YOUR TASK:
Begin with the line that has "[273,33,305,43] install ->". Give it and every line after it again, exactly, through the end of the entries below.

[Entries taken from a collection]
=== Section Start ===
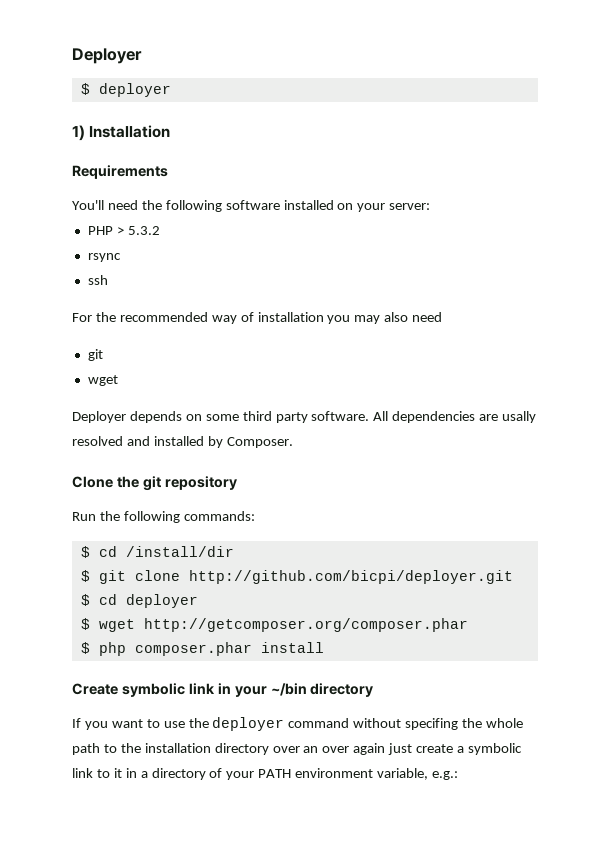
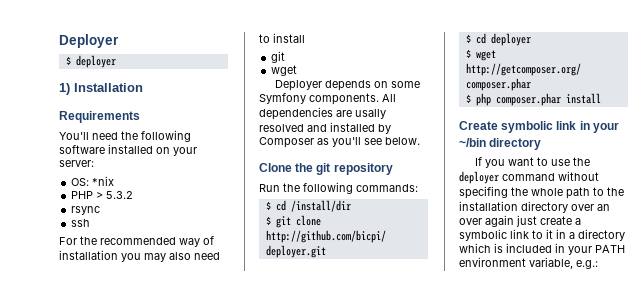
(431, 206) none -> [71,176,115,186] // OS: *nix
(443, 317) none -> [259,33,305,43] to install
[242,411,370,423] third party software. -> [259,93,379,105] Symfony components.
[226,437,293,448] Composer. -> [259,137,420,148] Composer as you'll see below.
[209,768,223,778] of -> [459,243,565,253] which is included in

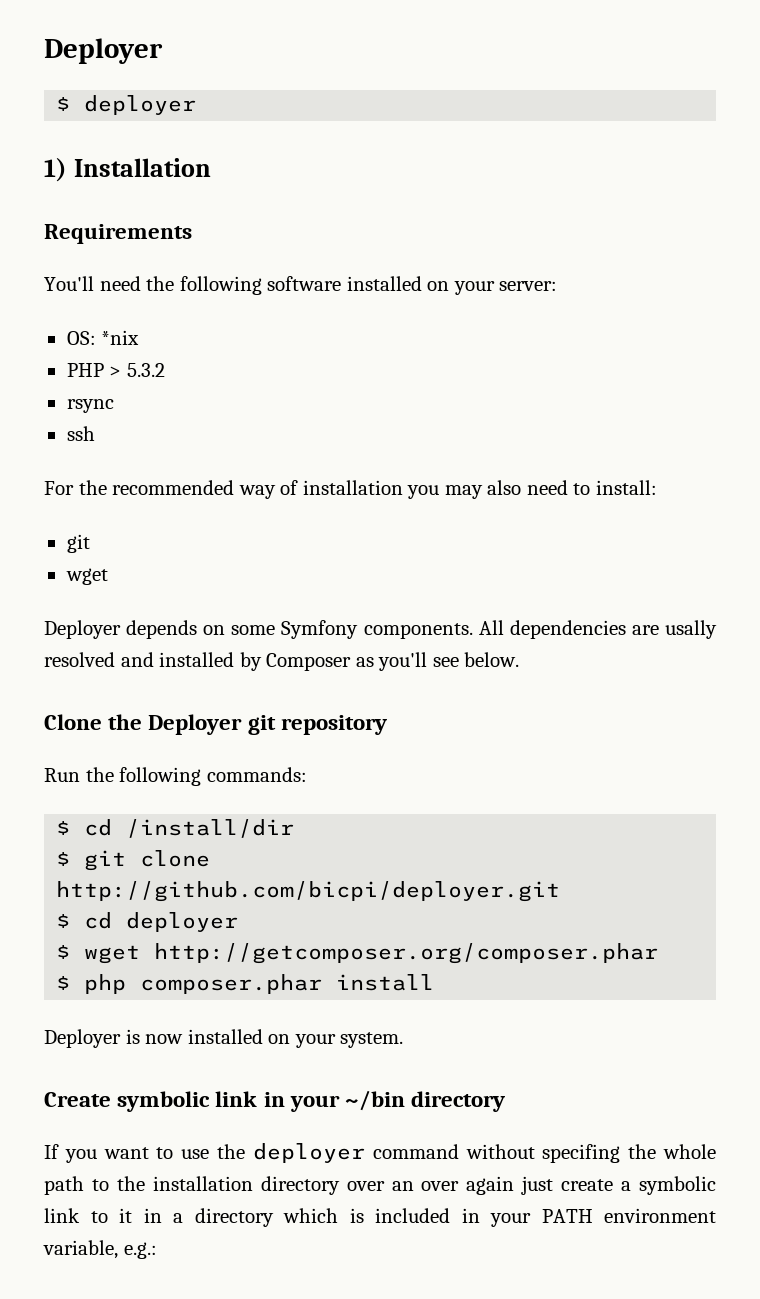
[273,33,305,43] install -> [595,480,657,495] install:
(314, 167) none -> [148,714,243,735] Deployer
(601, 98) none -> [44,1029,404,1048] // Deployer is now installed on your system.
=== Section End ===
RESPONSE TO THE TASK:
[273,33,305,43] install -> [595,480,657,495] install:
(314, 167) none -> [148,714,243,735] Deployer
(601, 98) none -> [44,1029,404,1048] // Deployer is now installed on your system.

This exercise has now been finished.